(Records from a dataset)
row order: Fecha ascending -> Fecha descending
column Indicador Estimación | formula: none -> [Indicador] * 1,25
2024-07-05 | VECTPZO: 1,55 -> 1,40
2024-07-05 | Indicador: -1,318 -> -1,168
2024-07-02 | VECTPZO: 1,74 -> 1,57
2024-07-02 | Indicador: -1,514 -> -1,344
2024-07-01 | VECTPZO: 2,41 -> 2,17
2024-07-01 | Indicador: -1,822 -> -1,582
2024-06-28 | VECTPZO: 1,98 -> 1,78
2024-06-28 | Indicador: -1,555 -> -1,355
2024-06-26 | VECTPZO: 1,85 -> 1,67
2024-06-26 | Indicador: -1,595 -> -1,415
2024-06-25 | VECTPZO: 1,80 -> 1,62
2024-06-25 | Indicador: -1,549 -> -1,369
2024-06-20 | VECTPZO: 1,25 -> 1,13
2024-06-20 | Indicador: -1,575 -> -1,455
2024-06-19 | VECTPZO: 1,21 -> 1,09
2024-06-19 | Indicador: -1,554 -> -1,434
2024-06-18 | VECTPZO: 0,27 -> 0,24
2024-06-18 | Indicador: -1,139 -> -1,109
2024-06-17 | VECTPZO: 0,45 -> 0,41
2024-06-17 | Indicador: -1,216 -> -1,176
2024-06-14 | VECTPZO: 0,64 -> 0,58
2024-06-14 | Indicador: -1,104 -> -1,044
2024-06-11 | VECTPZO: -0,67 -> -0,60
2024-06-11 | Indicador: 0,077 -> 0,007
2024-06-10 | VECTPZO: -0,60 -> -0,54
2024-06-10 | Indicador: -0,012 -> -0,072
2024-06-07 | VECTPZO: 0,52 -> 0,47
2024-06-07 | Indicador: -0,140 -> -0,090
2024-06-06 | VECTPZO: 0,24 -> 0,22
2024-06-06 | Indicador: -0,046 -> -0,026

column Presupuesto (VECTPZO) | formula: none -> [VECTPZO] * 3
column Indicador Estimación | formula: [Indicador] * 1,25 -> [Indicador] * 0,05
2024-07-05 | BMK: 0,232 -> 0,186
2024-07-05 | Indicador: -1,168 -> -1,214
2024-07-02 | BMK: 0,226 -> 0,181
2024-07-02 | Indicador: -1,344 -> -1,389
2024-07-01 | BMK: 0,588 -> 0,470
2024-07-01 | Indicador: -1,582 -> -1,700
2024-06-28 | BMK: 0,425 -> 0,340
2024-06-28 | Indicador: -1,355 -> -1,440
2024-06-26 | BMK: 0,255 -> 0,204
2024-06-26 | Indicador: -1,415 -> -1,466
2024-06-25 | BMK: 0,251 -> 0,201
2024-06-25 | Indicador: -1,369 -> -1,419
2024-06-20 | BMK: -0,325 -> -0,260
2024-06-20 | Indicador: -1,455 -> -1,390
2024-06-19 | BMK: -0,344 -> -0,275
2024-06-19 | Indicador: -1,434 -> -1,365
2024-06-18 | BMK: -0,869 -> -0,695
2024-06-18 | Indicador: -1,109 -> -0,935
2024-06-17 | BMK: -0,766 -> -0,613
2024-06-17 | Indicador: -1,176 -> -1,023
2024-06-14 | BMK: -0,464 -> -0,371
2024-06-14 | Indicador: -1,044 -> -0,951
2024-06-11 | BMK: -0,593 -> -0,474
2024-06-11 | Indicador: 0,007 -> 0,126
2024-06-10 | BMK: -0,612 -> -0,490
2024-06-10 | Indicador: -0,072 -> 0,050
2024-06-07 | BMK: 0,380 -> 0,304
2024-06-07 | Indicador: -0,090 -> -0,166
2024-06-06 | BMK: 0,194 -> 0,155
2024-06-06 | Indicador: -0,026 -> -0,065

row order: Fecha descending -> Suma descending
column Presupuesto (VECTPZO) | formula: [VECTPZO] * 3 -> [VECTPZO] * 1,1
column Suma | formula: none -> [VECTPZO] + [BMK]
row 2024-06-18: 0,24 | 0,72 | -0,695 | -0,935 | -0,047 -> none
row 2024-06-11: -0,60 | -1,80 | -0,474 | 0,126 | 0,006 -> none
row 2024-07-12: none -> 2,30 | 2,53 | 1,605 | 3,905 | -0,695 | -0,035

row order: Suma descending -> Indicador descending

WHAT IS BEING ASKED = Line by line, reproduce the data above exactly.

TASK RESULT =
row order: Fecha ascending -> Fecha descending
column Indicador Estimación | formula: none -> [Indicador] * 1,25
2024-07-05 | VECTPZO: 1,55 -> 1,40
2024-07-05 | Indicador: -1,318 -> -1,168
2024-07-02 | VECTPZO: 1,74 -> 1,57
2024-07-02 | Indicador: -1,514 -> -1,344
2024-07-01 | VECTPZO: 2,41 -> 2,17
2024-07-01 | Indicador: -1,822 -> -1,582
2024-06-28 | VECTPZO: 1,98 -> 1,78
2024-06-28 | Indicador: -1,555 -> -1,355
2024-06-26 | VECTPZO: 1,85 -> 1,67
2024-06-26 | Indicador: -1,595 -> -1,415
2024-06-25 | VECTPZO: 1,80 -> 1,62
2024-06-25 | Indicador: -1,549 -> -1,369
2024-06-20 | VECTPZO: 1,25 -> 1,13
2024-06-20 | Indicador: -1,575 -> -1,455
2024-06-19 | VECTPZO: 1,21 -> 1,09
2024-06-19 | Indicador: -1,554 -> -1,434
2024-06-18 | VECTPZO: 0,27 -> 0,24
2024-06-18 | Indicador: -1,139 -> -1,109
2024-06-17 | VECTPZO: 0,45 -> 0,41
2024-06-17 | Indicador: -1,216 -> -1,176
2024-06-14 | VECTPZO: 0,64 -> 0,58
2024-06-14 | Indicador: -1,104 -> -1,044
2024-06-11 | VECTPZO: -0,67 -> -0,60
2024-06-11 | Indicador: 0,077 -> 0,007
2024-06-10 | VECTPZO: -0,60 -> -0,54
2024-06-10 | Indicador: -0,012 -> -0,072
2024-06-07 | VECTPZO: 0,52 -> 0,47
2024-06-07 | Indicador: -0,140 -> -0,090
2024-06-06 | VECTPZO: 0,24 -> 0,22
2024-06-06 | Indicador: -0,046 -> -0,026

column Presupuesto (VECTPZO) | formula: none -> [VECTPZO] * 3
column Indicador Estimación | formula: [Indicador] * 1,25 -> [Indicador] * 0,05
2024-07-05 | BMK: 0,232 -> 0,186
2024-07-05 | Indicador: -1,168 -> -1,214
2024-07-02 | BMK: 0,226 -> 0,181
2024-07-02 | Indicador: -1,344 -> -1,389
2024-07-01 | BMK: 0,588 -> 0,470
2024-07-01 | Indicador: -1,582 -> -1,700
2024-06-28 | BMK: 0,425 -> 0,340
2024-06-28 | Indicador: -1,355 -> -1,440
2024-06-26 | BMK: 0,255 -> 0,204
2024-06-26 | Indicador: -1,415 -> -1,466
2024-06-25 | BMK: 0,251 -> 0,201
2024-06-25 | Indicador: -1,369 -> -1,419
2024-06-20 | BMK: -0,325 -> -0,260
2024-06-20 | Indicador: -1,455 -> -1,390
2024-06-19 | BMK: -0,344 -> -0,275
2024-06-19 | Indicador: -1,434 -> -1,365
2024-06-18 | BMK: -0,869 -> -0,695
2024-06-18 | Indicador: -1,109 -> -0,935
2024-06-17 | BMK: -0,766 -> -0,613
2024-06-17 | Indicador: -1,176 -> -1,023
2024-06-14 | BMK: -0,464 -> -0,371
2024-06-14 | Indicador: -1,044 -> -0,951
2024-06-11 | BMK: -0,593 -> -0,474
2024-06-11 | Indicador: 0,007 -> 0,126
2024-06-10 | BMK: -0,612 -> -0,490
2024-06-10 | Indicador: -0,072 -> 0,050
2024-06-07 | BMK: 0,380 -> 0,304
2024-06-07 | Indicador: -0,090 -> -0,166
2024-06-06 | BMK: 0,194 -> 0,155
2024-06-06 | Indicador: -0,026 -> -0,065

row order: Fecha descending -> Suma descending
column Presupuesto (VECTPZO) | formula: [VECTPZO] * 3 -> [VECTPZO] * 1,1
column Suma | formula: none -> [VECTPZO] + [BMK]
row 2024-06-18: 0,24 | 0,72 | -0,695 | -0,935 | -0,047 -> none
row 2024-06-11: -0,60 | -1,80 | -0,474 | 0,126 | 0,006 -> none
row 2024-07-12: none -> 2,30 | 2,53 | 1,605 | 3,905 | -0,695 | -0,035

row order: Suma descending -> Indicador descending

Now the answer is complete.